Chinese New Year greetings to you all for the year of the TIGER and

we hope you had a good Christmas and Holidays!

Meeting – Thursday 25th February 7.30pm

Rewi Alley Education and Cultural Centre, 32 Matipo Street

Gold coin donation (suggest $2). Bring & Buy table!

AGM

President’s report, financial report, election of officers and committee, followed by general business.

The AGM will be followed by our speaker for the evening

Speaker – URSULA HELEM

She will talk on her trip to China as a member of The Prominent Persons & Leaders Tour 2009. Ursula visited Beijing, Shanxi & Henan Provinces & Shanghai. For the past 11 years Ursula has worked for the Rewi Alley School and is also a member of our branch.

Each year 10 people are chosen from around New Zealand to go on the 10 day tour. The five Leaders are members of the NZ China Friendship Society. We try to choose members who have or will be able to give value to the Society. The five Prominent Persons are outside the NZCFS. They can be mayors, journalists, artists etc. The members of the tour pay their airfare to China & the Youxie meet all the internal costs. This year’s tour will be in September.

The Voice of Friendship:

THE PEOPLE’S REPUBLIC OF CHINA IN MY EYE

Bill Willmott

On October 1st, 1949, I was a young college student in Ohio, USA, having left China only four months before, and when I read that Mao Zedong had shouted from the Tiananmen rostrum “The Chinese People have stood up!” I shouted the same in my little dormitory room. After the last dark years of the Guomindang regime, the Chinese people, I believed, would now have the chance to build a new China, a socialist China where equality and democracy would flourish instead of exploitation and repression.

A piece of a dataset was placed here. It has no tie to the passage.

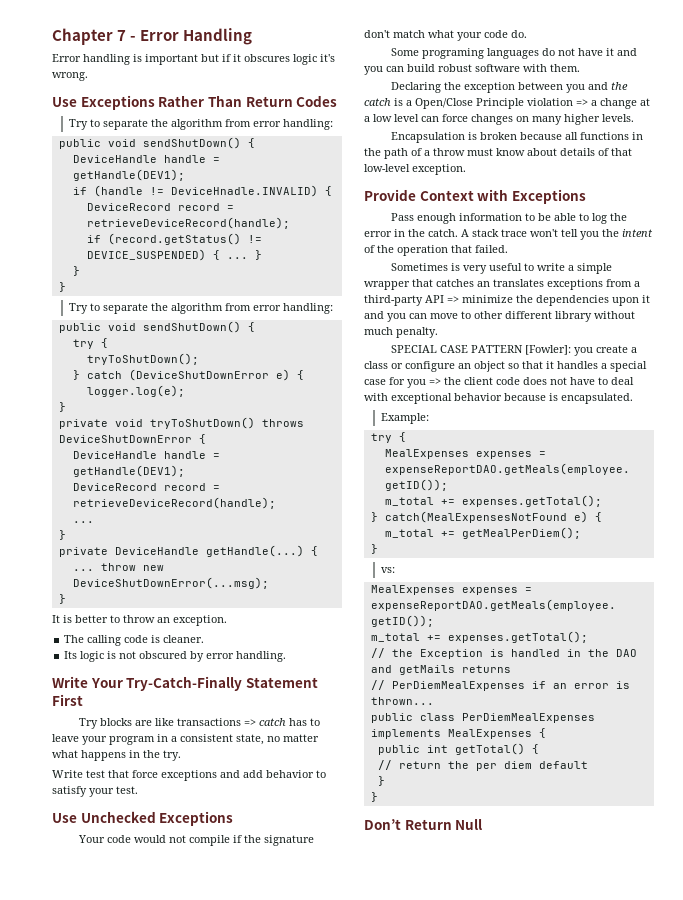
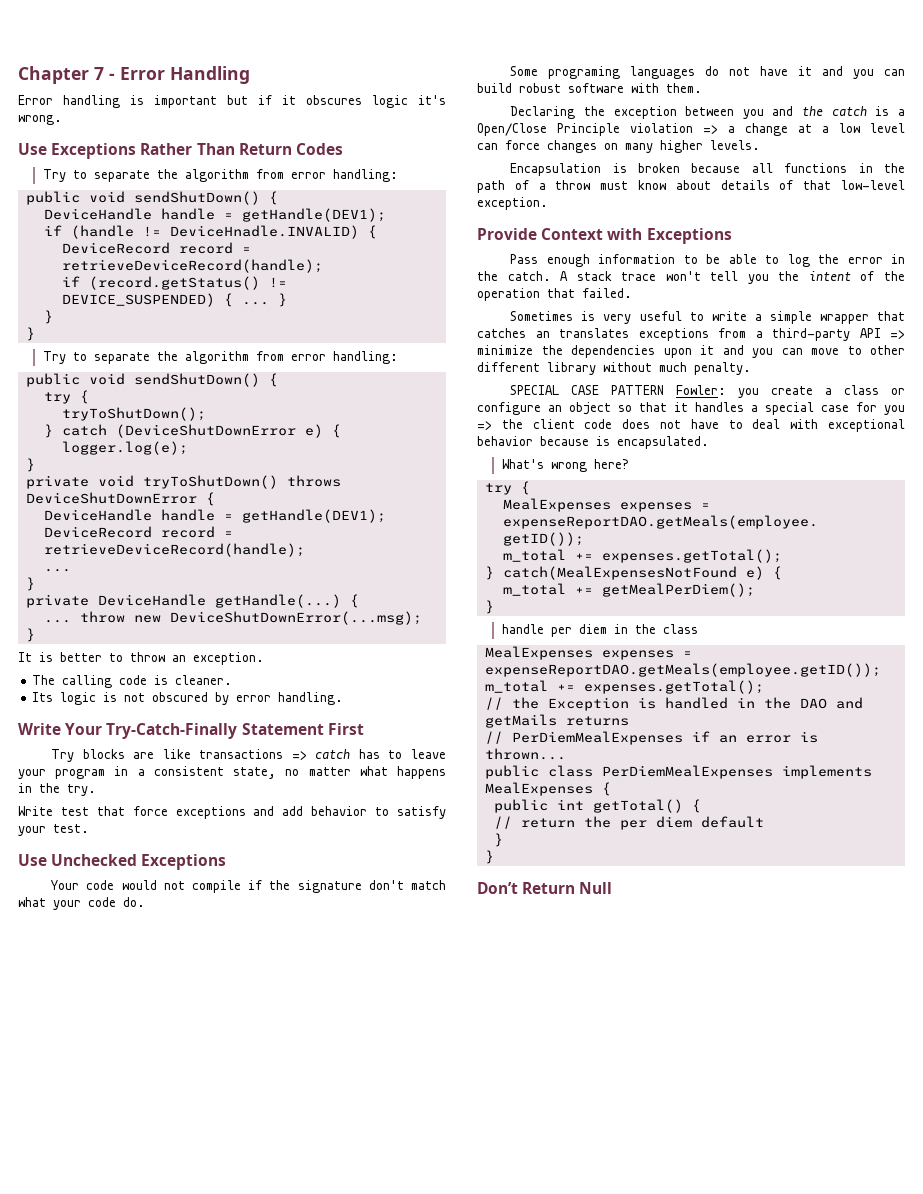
[524,345,571,355] [Fowler]: -> [676,385,727,395] Fowler:
[380,413,429,424] Example: -> [501,459,629,472] What's wrong here?
[380,567,395,573] vs: -> [501,624,698,637] handle per diem in the class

In 1932, when I was born in Chengdu, China was a poverty-stricken and chaotic country, “The Poor Man of Asia”, as Western commentators called it. As a child, I experienced a China where the vast majority of the population were impoverished peasants, dressed in rags and doing back-breaking work from dawn to dusk, yet living on the edge of starvation because they were paying exorbitant rents to ruthless landlords.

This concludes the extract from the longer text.